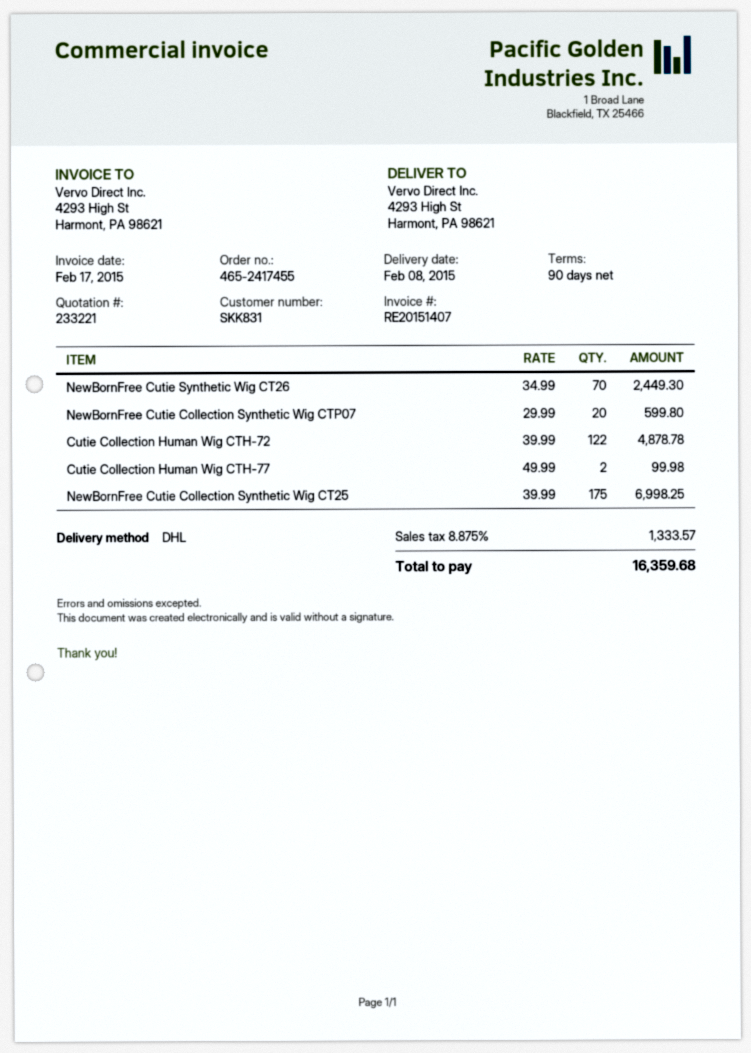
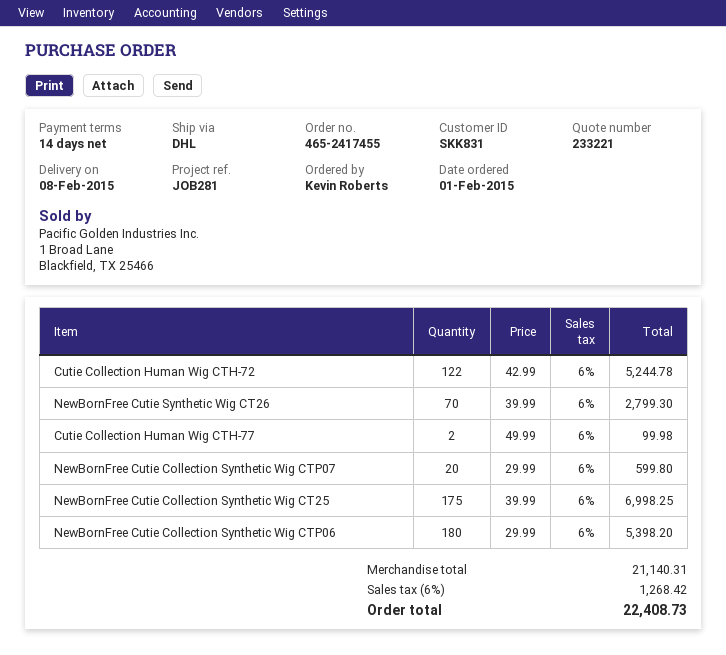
payment terms: 90 days -> 14 days
NewBornFree Cutie Synthetic Wig CT26: 70 x 34.99 = 2449.30 -> 70 x 39.99 = 2799.30
Cutie Collection Human Wig CTH-72: 122 x 39.99 = 4878.78 -> 122 x 42.99 = 5244.78
NewBornFree Cutie Collection Synthetic Wig CTP06: none -> 180 x 29.99 = 5398.20
tax: 8.875% = 1333.57 -> 6% = 1268.42
total: 16359.68 -> 22408.73

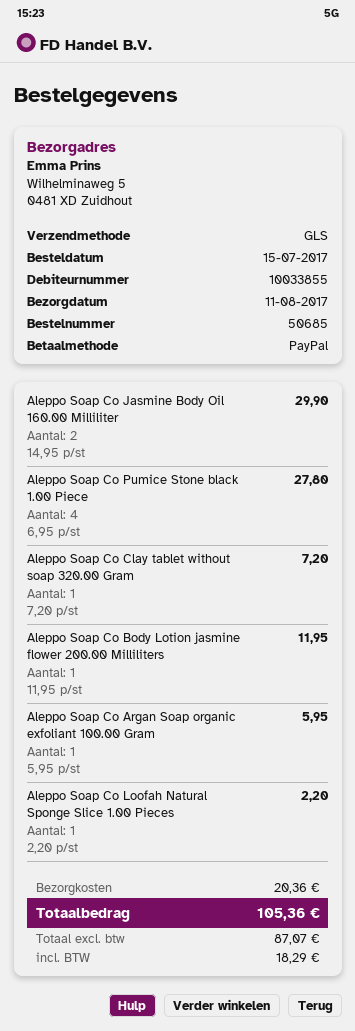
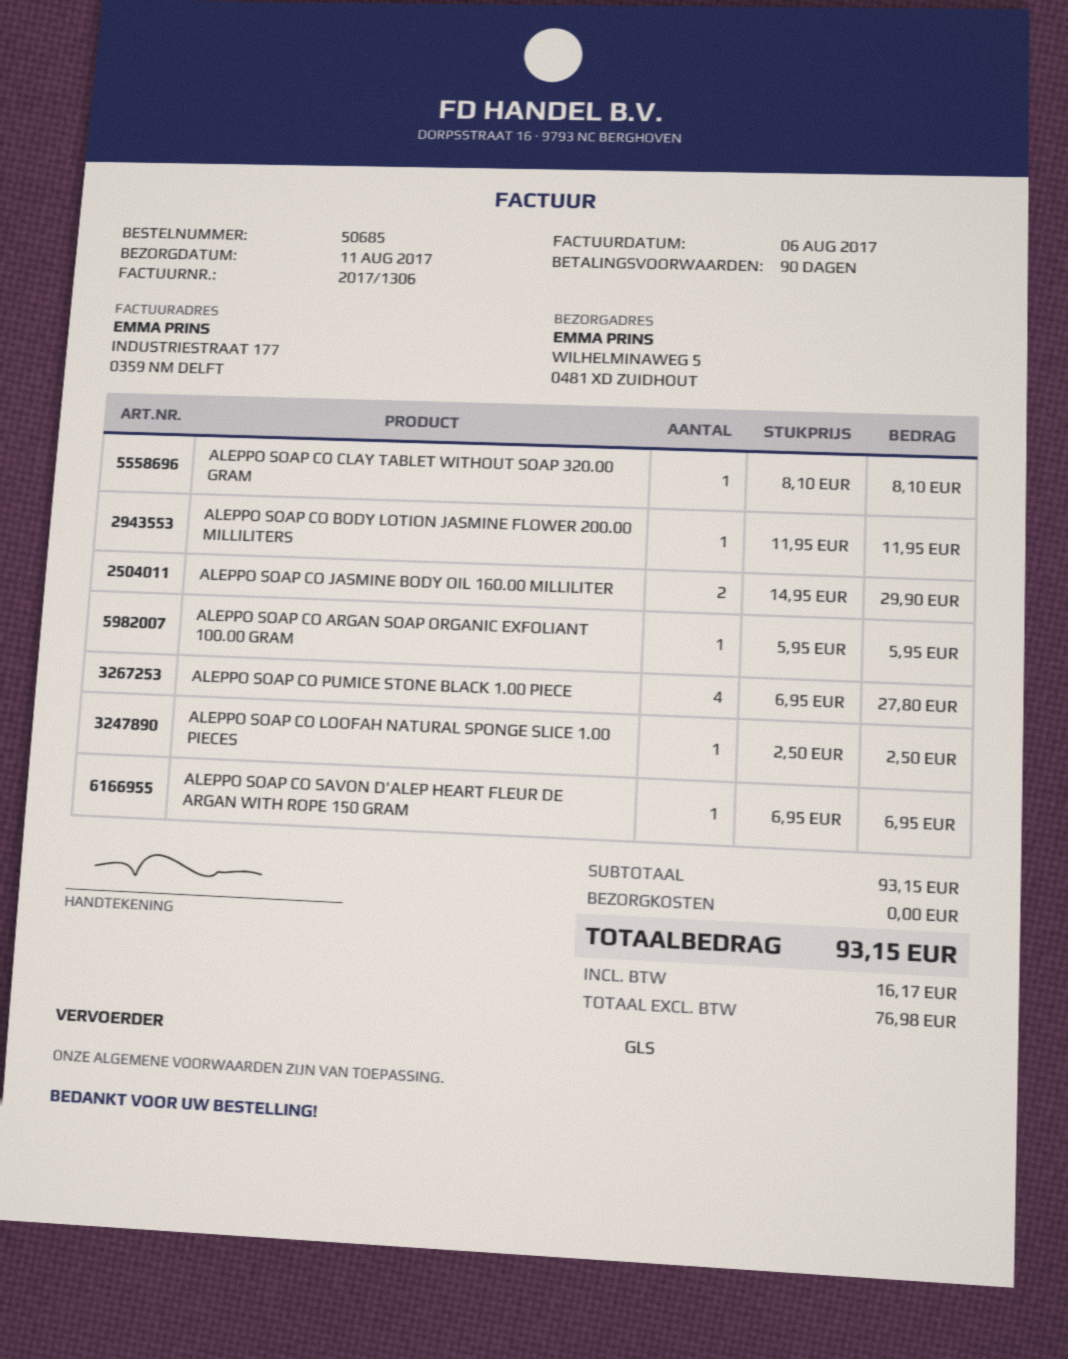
Aleppo Soap Co Clay tablet without soap 320.00 Gram: 1 x 7.20 = 7.20 -> 1 x 8.10 = 8.10
Aleppo Soap Co Loofah Natural Sponge Slice 1.00 Pieces: 1 x 2.20 = 2.20 -> 1 x 2.50 = 2.50
ALEPPO SOAP CO SAVON D'ALEP HEART FLEUR DE ARGAN WITH ROPE 150 GRAM: none -> 1 x 6.95 = 6.95
shipping: 20.36 -> 0.00
net: 87.07 -> 76.98
tax: 18.29 -> 16.17
total: 105.36 -> 93.15

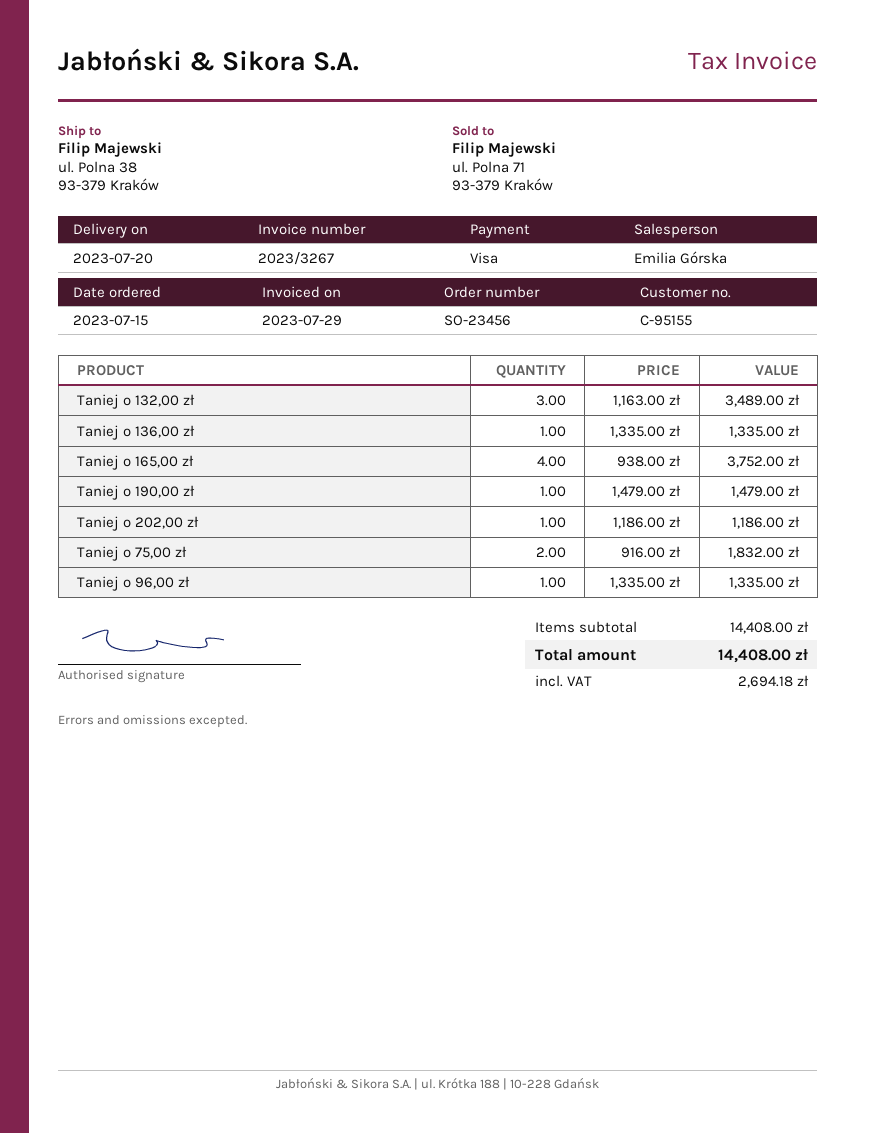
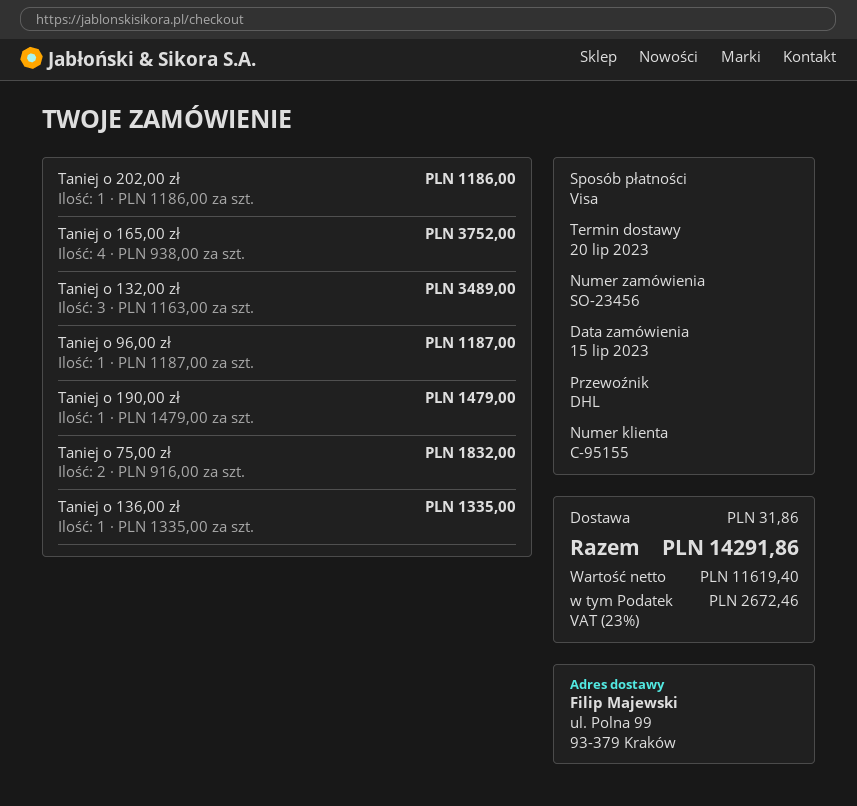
ship to: ul. Polna 38, 93-379 Kraków -> ul. Polna 99, 93-379 Kraków
Taniej o 96,00 zł: 1 x 1335.00 = 1335.00 -> 1 x 1187.00 = 1187.00
shipping: none -> 31.86
tax: 2694.18 -> 2672.46
total: 14408.00 -> 14291.86

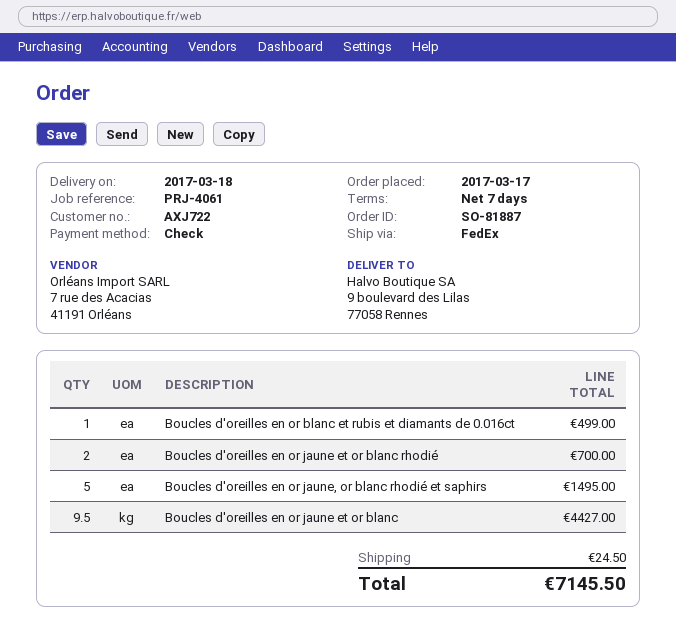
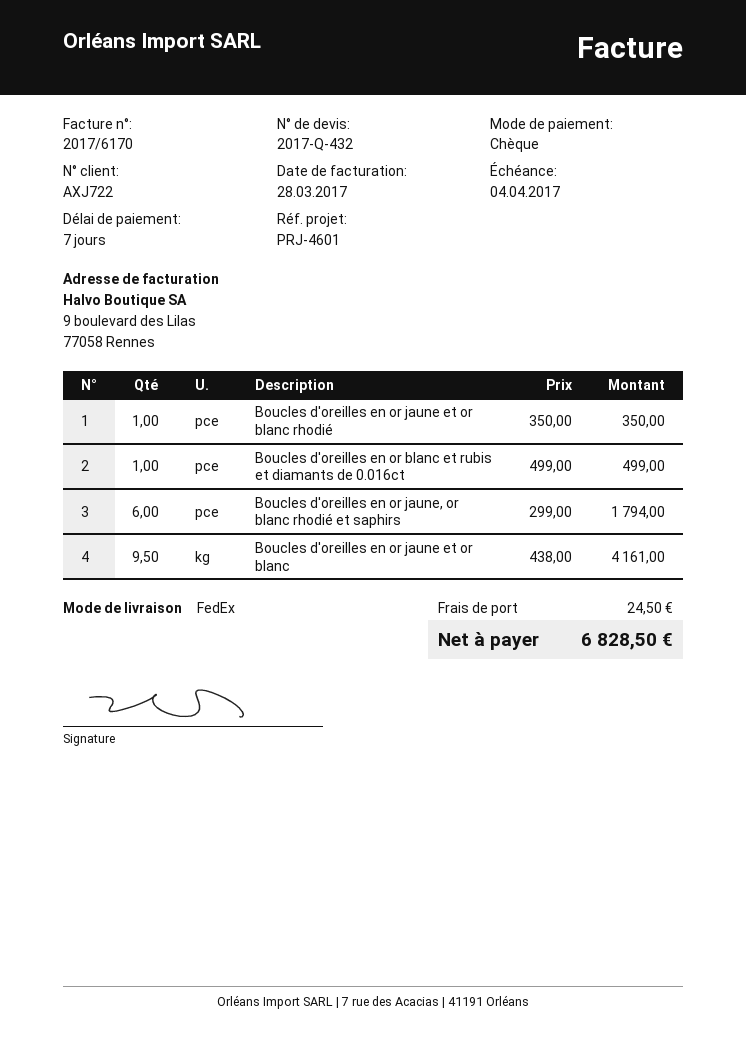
reference: PRJ-4061 -> PRJ-4601
Boucles d'oreilles en or jaune et or blanc rhodié: 2 for 700.00 -> 1 for 350.00
Boucles d'oreilles en or jaune, or blanc rhodié et saphirs: 5 for 1495.00 -> 6 for 1794.00
Boucles d'oreilles en or jaune et or blanc: 9.5 for 4427.00 -> 9.5 for 4161.00
total: 7145.50 -> 6828.50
—————
§ **Aim of the exercise**
Show every line from the entries that includes the word "Collection".

§ **Reply to the task**
Cutie Collection Human Wig CTH-72: 122 x 39.99 = 4878.78 -> 122 x 42.99 = 5244.78
NewBornFree Cutie Collection Synthetic Wig CTP06: none -> 180 x 29.99 = 5398.20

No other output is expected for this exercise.